Two-electrode voltage recordings were carried out at room temperature with an Oocyte Clamp OC-725C amplifier (Warner Instruments) and digitised using a Digidata 1550B (Axon Instruments) interface and pClamp 11 software. Data were filter at 1kHz and sampled at 10 kHz. Recordings were performed using borosilicate glass pipettes with resistances of ~1 MΩ when filled with 3M KCl. ZnCl₂ (Sigma #Z0152) was diluted into a standard ND96 extracellular solution (96mM NaCl, 2mM KCl, 5mM HEPES, 1mM MgCl₂, 2 mM CaCl₂ adjusted to pH 7.4 with NaOH). Current-voltage relationships were obtained using 200ms voltage ramps from −120mV to 120mV applied every 500ms with an inter-stimulus holding potential of −80mV. Dose-response relationships were calculated using peak currents measured at 100mV and normalised to maximal currents elicited in response to 1mM ZnCl₂. Activation and deactivation kinetics were determined by fitting the rising and decaying phases of zinc-activated currents with single exponentials. Data were analysed in Clampfit 11 (Molecular Devices) and visualised with R (R version 3.5.1).

Phylogenetic analyses

hodor orthologue identification, alignment, and phylogenetic reconstruction

To retrace the evolutionary history of hodor, we first queried OrthoDB v9 to identify gene family members of hodor and its two paralogues in D. melanogaster (FBgn0029733, FBgn0036727). As our intention was to characterize the emergence of hodor rather than build a comprehensive tree that included evolutionarily distant orthologues, analysis was restricted to the Arthropoda (EOG090X08ZM), which in OrthoDB v9 principally covers insect species. This enabled careful manual curation, as detailed below and in the table below. We first retrieved coding sequences (CDS) corresponding to the proteins in EOG090X08ZM from the relevant source databases. Orthologue identification relies on single protein sequence per gene. As most metazoan genes have multiple splice isoforms, that single, often arbitrary sequence need not be the most suitable for comparison against a given focal sequence of interest (here hodor). To reduce alignment errors and provide maximum coverage of regions orthologous to the focal hodor protein sequence, we therefore systematically surveyed protein isoforms and swapped the CDS in EOG090X08ZM for a more suitable isoform if available as follows:

Species	Gene	Action taken
Ceratitis capitata	CCAP005795	Swapped in XM_004527025.1
Drosophila grimshawi	Dgri\GH17038	Swapped in Dgri\GH17038-PB
Drosophila grimshawi	Dgri\GH15188	Swapped in Dgri\GH15188-PB
Bactrocera dorsalis	1780586	Swapped in 84262 (as provided by i5k)
Bactrocera dorsalis	11780102	Swapped in 244888 (as provided by i5k)
Drosophila yakuba	Dyak\GE19913	The sequence in the source database (Flybase) is 1nt too long, an inserted C at position 109. This C was removed to make CDS length consistent with protein length. The resulting sequence has a predicted internal stop codon, which may be a sequencing error.
Megaselia scalaris	multiple	All proteins from this species were removed as they are partially unresolved.
Drosophila suzukii	multiple	All proteins from this species were removed. Annotated protein lengths are quite different from all other Drosophila spp., suggesting potential gene prediction issues.
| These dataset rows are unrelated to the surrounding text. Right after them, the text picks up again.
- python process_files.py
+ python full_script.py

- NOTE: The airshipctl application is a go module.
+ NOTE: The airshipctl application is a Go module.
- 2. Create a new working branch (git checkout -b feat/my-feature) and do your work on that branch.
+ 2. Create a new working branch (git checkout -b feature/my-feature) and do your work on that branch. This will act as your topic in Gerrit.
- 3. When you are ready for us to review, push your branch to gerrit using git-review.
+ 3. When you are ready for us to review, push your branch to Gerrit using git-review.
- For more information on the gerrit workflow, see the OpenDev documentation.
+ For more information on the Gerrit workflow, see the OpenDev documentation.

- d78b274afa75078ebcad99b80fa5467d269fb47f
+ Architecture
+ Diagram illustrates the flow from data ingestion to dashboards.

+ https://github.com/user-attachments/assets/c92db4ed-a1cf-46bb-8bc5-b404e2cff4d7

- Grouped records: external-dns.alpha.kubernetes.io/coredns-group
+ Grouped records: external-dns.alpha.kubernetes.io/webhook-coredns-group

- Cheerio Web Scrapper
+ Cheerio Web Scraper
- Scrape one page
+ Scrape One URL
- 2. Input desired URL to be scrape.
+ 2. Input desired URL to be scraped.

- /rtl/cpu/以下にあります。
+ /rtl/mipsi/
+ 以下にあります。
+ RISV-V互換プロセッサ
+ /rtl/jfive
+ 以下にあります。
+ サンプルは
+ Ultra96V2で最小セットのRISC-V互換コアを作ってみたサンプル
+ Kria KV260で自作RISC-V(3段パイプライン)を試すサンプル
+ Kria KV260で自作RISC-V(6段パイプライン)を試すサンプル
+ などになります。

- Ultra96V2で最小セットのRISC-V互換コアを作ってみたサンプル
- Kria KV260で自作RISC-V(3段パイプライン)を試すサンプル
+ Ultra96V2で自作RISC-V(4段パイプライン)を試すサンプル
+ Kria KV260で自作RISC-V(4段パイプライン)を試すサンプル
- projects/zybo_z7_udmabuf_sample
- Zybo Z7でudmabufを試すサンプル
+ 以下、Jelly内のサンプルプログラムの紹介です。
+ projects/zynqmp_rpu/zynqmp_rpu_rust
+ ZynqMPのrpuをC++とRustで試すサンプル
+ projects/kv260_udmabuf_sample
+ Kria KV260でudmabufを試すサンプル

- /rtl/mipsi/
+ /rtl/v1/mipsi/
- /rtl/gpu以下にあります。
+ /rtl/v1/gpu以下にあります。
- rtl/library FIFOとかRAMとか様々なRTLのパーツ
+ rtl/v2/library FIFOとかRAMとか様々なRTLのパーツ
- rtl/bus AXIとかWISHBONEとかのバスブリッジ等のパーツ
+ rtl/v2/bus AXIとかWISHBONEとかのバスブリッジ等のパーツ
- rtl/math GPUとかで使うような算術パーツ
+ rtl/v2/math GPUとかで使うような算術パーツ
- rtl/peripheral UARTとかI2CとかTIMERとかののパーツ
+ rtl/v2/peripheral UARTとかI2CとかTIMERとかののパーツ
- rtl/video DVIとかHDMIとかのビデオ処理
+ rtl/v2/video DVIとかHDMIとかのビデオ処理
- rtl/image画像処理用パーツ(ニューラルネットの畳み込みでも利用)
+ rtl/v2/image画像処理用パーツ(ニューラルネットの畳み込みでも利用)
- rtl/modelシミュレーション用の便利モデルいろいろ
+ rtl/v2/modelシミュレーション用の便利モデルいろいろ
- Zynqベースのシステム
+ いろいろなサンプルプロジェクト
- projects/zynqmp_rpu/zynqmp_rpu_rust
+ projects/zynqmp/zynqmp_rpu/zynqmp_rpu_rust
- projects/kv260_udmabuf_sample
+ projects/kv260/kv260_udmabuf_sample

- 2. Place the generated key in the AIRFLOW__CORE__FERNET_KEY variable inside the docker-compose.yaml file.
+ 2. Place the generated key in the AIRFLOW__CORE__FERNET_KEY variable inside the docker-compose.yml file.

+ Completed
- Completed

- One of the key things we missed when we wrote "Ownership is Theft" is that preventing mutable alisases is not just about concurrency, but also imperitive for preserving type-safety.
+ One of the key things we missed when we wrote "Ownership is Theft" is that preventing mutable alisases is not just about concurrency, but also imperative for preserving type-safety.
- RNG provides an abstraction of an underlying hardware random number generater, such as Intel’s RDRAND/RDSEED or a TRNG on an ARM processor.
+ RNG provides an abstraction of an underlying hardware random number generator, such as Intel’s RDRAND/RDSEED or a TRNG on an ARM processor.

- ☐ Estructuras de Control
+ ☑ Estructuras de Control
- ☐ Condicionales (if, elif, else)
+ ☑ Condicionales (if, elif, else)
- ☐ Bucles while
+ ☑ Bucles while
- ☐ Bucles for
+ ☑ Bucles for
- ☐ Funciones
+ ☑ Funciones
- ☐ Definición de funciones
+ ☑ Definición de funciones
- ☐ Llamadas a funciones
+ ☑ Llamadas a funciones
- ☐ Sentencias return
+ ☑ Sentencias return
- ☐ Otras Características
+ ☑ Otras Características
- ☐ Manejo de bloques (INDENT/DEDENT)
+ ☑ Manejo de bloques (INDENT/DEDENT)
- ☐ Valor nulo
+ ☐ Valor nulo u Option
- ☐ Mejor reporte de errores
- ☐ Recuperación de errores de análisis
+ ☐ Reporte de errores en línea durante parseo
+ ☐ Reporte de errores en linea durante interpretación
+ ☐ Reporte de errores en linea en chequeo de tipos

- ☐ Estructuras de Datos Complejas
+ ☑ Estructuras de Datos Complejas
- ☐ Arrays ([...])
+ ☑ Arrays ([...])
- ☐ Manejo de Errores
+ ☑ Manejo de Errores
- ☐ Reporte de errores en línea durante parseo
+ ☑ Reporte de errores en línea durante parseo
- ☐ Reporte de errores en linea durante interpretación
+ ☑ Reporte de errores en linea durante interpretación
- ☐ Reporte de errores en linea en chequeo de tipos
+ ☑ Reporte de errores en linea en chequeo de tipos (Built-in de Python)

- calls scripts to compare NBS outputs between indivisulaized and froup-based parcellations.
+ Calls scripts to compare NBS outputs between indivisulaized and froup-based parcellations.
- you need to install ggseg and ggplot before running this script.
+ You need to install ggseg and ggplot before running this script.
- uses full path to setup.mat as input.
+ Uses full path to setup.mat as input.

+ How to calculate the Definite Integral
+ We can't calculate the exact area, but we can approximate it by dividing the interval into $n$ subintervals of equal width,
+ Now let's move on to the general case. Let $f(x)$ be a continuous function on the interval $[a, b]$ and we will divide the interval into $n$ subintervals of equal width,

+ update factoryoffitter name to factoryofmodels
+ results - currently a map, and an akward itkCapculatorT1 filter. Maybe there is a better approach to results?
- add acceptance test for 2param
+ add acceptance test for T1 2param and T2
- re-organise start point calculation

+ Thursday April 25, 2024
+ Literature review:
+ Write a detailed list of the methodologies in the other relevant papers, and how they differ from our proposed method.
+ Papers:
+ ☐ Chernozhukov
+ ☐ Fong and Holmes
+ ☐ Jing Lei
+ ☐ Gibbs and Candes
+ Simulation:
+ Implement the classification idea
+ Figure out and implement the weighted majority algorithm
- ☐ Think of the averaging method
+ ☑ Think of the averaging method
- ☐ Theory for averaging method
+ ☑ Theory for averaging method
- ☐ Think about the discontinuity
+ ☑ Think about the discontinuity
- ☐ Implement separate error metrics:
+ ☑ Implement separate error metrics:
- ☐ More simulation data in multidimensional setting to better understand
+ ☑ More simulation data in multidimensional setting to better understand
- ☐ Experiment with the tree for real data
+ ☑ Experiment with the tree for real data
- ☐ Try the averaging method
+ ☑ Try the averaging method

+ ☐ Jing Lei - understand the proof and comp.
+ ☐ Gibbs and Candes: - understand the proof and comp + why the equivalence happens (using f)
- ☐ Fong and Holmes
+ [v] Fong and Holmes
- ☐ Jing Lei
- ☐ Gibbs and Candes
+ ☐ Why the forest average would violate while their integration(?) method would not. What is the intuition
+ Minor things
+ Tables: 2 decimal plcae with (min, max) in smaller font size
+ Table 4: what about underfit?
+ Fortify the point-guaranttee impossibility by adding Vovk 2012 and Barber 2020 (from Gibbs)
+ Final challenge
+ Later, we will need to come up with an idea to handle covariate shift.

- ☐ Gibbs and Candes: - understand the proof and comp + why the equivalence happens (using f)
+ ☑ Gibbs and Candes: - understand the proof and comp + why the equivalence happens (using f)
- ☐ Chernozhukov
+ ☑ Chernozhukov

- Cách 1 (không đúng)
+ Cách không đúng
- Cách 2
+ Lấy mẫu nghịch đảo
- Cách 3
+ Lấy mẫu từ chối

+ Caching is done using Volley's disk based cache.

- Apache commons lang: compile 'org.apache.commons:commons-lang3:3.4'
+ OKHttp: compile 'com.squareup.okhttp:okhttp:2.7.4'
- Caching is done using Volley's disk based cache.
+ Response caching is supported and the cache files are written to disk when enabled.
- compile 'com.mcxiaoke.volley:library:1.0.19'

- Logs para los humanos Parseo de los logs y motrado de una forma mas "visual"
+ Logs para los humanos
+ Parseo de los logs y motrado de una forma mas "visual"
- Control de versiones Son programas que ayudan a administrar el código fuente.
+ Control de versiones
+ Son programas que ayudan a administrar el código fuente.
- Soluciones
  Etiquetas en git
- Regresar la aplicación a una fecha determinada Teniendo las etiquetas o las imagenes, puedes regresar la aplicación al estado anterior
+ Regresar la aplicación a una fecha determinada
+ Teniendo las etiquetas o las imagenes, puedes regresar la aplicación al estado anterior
After manual curation, the surviving set of 109 proteins were aligned using mafft-linsi with default settings and alignments back-converted into CDS. The nucleotide-level alignment was then used to build a phylogenetic tree using RaxML v8.1.16 with the following parameters: -f a -x 12345 -p 12345 -# 1000 -m GTRGAMMA.

Subsequent tree exploration highlighted Ceratitis capitata as having only two paralogues in the EOG090X08ZM set where three would have been expected. A tblastn query of the annotated C. capitata transcriptome using hodor revealed 3 bona fide hits, one of which (LOC101460849) was missing from EOG090X08ZM. Alignment and tree building were therefore repeated after inclusion of a reconstructed CDS from this locus and the final tree was rooted in accordance with results from a prior phylogenomic analysis of insects⁵⁸. There are 110 proteins in the final dataset.

Trees were rendered with FigTree v1.4.2 (http://tree.bio.ed.ac.uk/software/figtree/) and Adobe Illustrator, with silhouettes obtained from Phylopic (http://phylopic.org).

Testing for purifying, relaxed, and positive selection

Data on single nucleotide polymorphisms (SNPs) in hodor were retrieved from the PopFly genome browser (http://popfly.uab.cat/)⁵⁹. Within-species diversity at non-synonymous (pN) and synonymous (pS) sites was then calculated globally (across all D. melanogaster populations) and for a defined high-diversity population (ZI, Zimbabwe) using the seqinr R package⁶⁰. Pairwise rates of non-synonymous (dN) and synonymous (dS) divergence between hodor and its orthologues in other Drosophila species (as depicted in Extended Data Fig. 10 and Supplementary Fig. 2) were calculated using a relevant method⁶¹, implemented in the PopGenome R package⁶².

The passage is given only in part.